At the court, two killers and a mole in the police department, appointed by Annavi Thevar, try to attack Yadhunandhan but fail. In a desperate move to save Annavi Thevar, his faithful henchman Pammathan threatens to shoot if the police do not release Annavi Thevar. Thiruvasagam shoots Pammathan in the leg, and Pammathan then triggers his gun. The bullet hits Devakosa Mangai, and she dies on the spot. The film ends with Yadhunandhan bursting into tears and his adoptive father taking Yadhunandhan with him.

==Production==
Ravi, who entered the cinema field, came from director Bala's school of learning. With his first film, Acharya, with actor Vignesh, Ravi is sure of his capabilities and believes in producing a good product. Based on a true-life story, director Ravi said to have chosen an interesting line and is treating it very naturally. That the written permission has been obtained from those whose characters are to be projected (they are all still living) is an interesting aside. Actor Vignesh signed to play the lead role of a Brahmin who tries hard to uphold the rituals and traditions that are fast disappearing.

==Soundtrack==

The film score and the soundtrack were composed by Srikanth Deva. The soundtrack, released in 2006, features 8 tracks with lyrics written by Na. Muthukumar.

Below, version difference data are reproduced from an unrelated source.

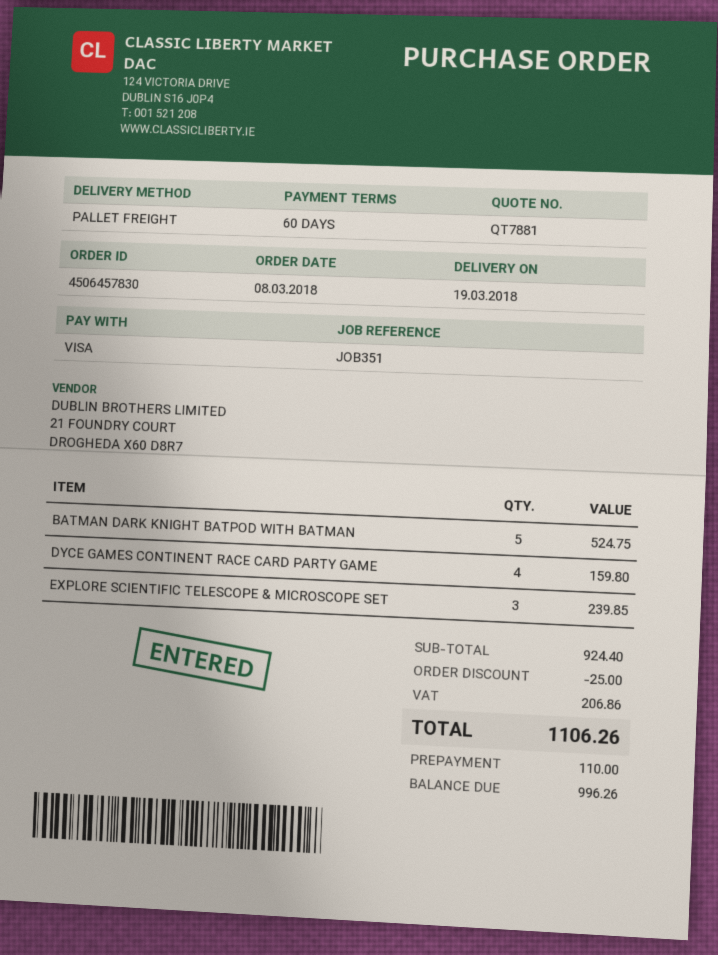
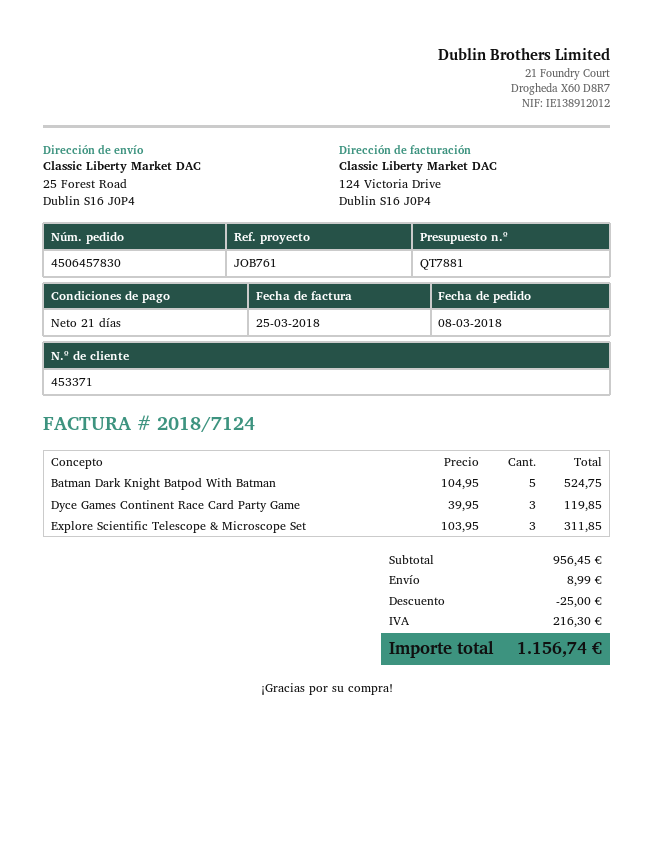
payment terms: 60 days -> 21 days
reference: JOB351 -> JOB761
DYCE GAMES CONTINENT RACE CARD PARTY GAME: 4 for 159.80 -> 3 for 119.85
EXPLORE SCIENTIFIC TELESCOPE & MICROSCOPE SET: 3 for 239.85 -> 3 for 311.85
subtotal: 924.40 -> 956.45
shipping: none -> 8.99
tax: 206.86 -> 216.30
total: 1106.26 -> 1156.74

| Track | Song | Singer(s) | Duration |
|---|---|---|---|
| 1 | "Androru Thai" | Sriram Parthasarathy | 3:29 |
| 2 | "Nijamai Nijamai" | Manikka Vinayagam | 3:34 |
| 3 | "Idhu Enna" | Bharadwaj | 5:23 |
| 4 | "Kathavai Thirandhu" | Karthik | 2:36 |
| 5 | "Kannai Katti" | Senthildoss | 2:19 |
| 6 | "Oru Thuli Eru Thuli" | S. P. Balasubrahmanyam | 5:05 |
| 7 | "Uyirin Uirey" | Senthildoss | 2:51 |
| 8 | "Yar Yaro" | Sathyan, Azhagu Murugan | 1:57 |

==Reception==
P. V. Sathish Kumar wrote, "Even if Ravi steers the narrative towards the inevitable cornball conclusion with little care for subtlety, Aacharya is still most certainly a movie worth watching". Sify stated, "Vadivukarasi as Mayakka is simply superb and Charanraj as cop is good. For Vignesh, it is a comeback vehicle and he has done his best while Nassar is riveting as the guy with negative shades" and concluded that the film "is one of the better movies in the gangster genre".

Indiaglitz.com wrote, "Ravi has proved that he has the fire in him to make offbeat entertainers. A welcome addition to the directors keen on rendering movies on new themes". A reviewer from tamilcinema.com wrote, "Aacharya is somewhat different and more fast-paced than the typical action films, it will be a successful film." Cinesouth wrote "Director Ravi’s screenplay makes one’s heart ache to see the hero has nothing or nobody last for him".